Combination of Resistors

Resistors are combined to increase or decrease total resistance in the circuit. Resistors can be combined in two ways; series and parallel.

Resistors in Series

​In this type of combination, resistors are connected end to end consecutively. The combination of three resistors of resistances $R_1$, $R_2$ and $R_3$ in series is shown in figure given below;

Series Combination of Resistors

​Consider a battery of voltage $V$ is connected to the ends of the combined resistors. Then, all the resistors have same current $I$ through them but the p.d. across each resistors will be different. Let $V_1$, $V_2$ and $V_3$ be the p.d. across the resistances $R_1$, $R_2$ and $R_3$ respectively. Then, \[V=V_1+V_2+V_3\]

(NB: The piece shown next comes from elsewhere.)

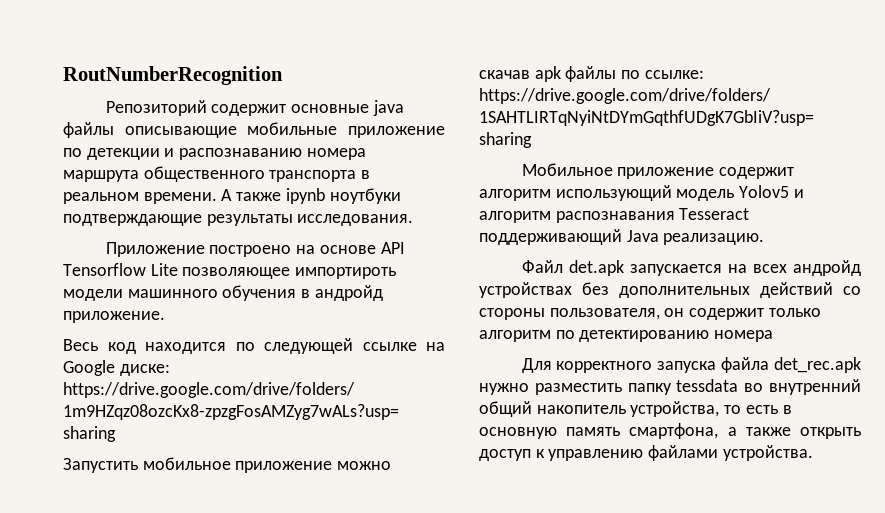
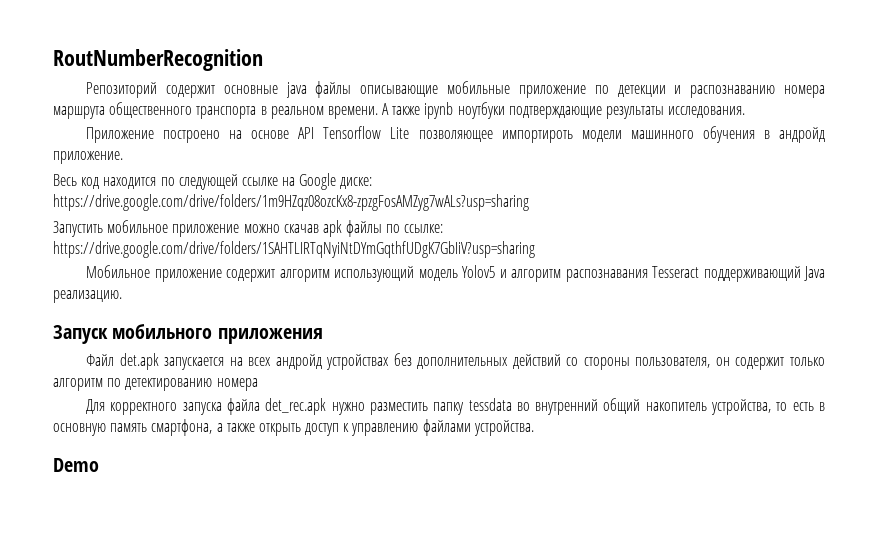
(765, 239) none -> [53,324,323,344] // Запуск мобильного приложения
(813, 453) none -> [53,458,99,472] // Demo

From Ohm’s law, \[V=IR_1+IR_2+IR_3\] \[V=I(R_1+R_2+R_3)\text{ __(1)}\] Let $R$ be the resultant resistance of the circuit such that when p.d. $V$ is applied, current $I$ is through the circuit. \[V=IR\text{ __(2)}\]

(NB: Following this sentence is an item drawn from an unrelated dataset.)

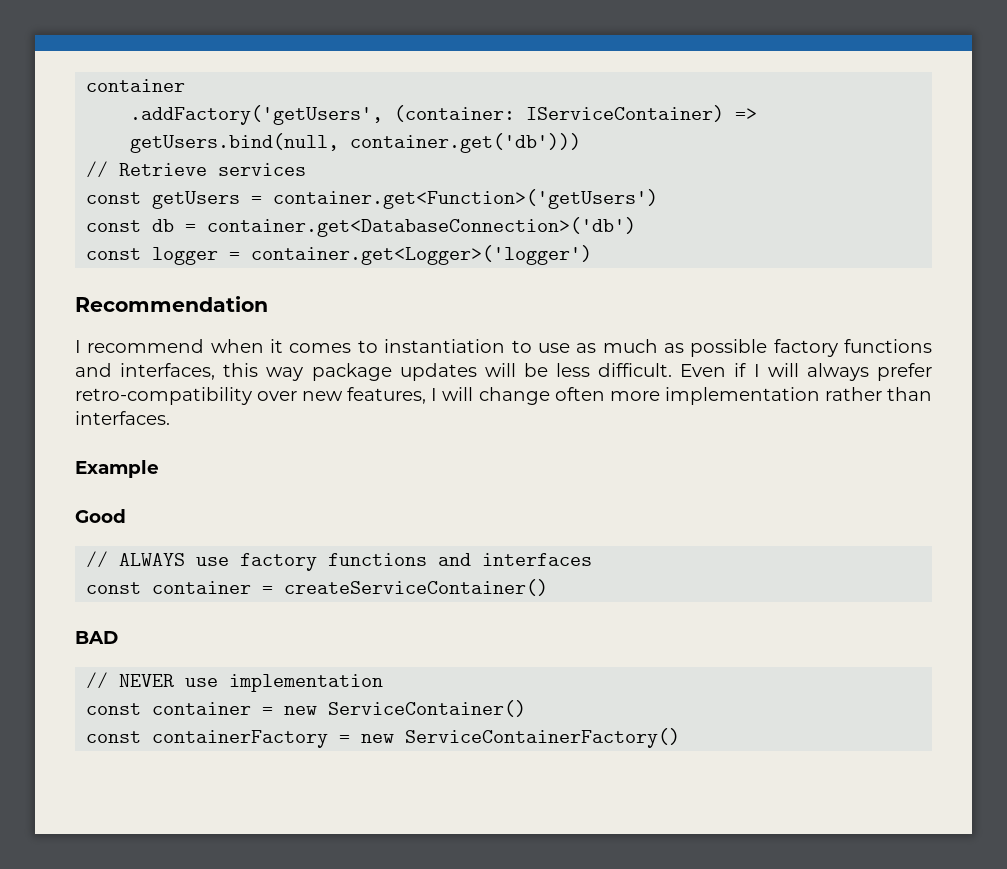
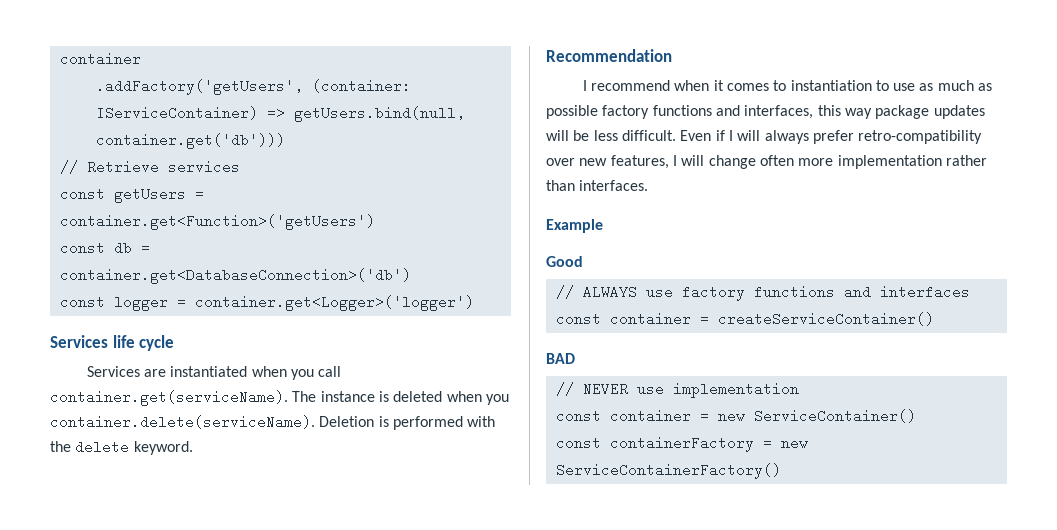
(593, 255) none -> [50,335,175,351] [86,366,342,380] [50,390,509,406] [50,415,496,430] [50,440,193,455] // Services life cycle // Services are instantiated when you call container.get(serviceName). The instance is deleted when you container.delete(serviceName). Deletion is performed with the delete keyword.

From $(1)$ and $(2)$, \[IR= I(R_1+R_2+R_3)\] \[R= (R_1+R_2+R_3)\] For $n$ resistors in series, \[R_{\text{eq}}=R_1+R_2+…+R_n\] Thus, in series combination, the equivalent resistance is equal to the sum of the individual resistances. And, the equivalent resistance is always greater than the individual resistance. So, to increase the resistance in the circuit, resistors are combined in series.

Resistors in Parallel

​In this type of combination, resistors are connected between the same two points. The combination of three resistors of resistances $R_1$, $R_2$ and $R_3$ in parallel is shown in figure given below;

Parallel Combination of Resistors

​Consider a battery of voltage $V$ is connected to the ends of the combined resistors and current $I$ is through the circuit. Then, all the resistors have same p.d. but the current $I$ is different in different resistors.

Let $I_1$, $I_2$ and $I_3$ be the current across the resistances $R_1$, $R_2$ and $R_3$ respectively. Then, \[I=I_1+I_2+I_3\]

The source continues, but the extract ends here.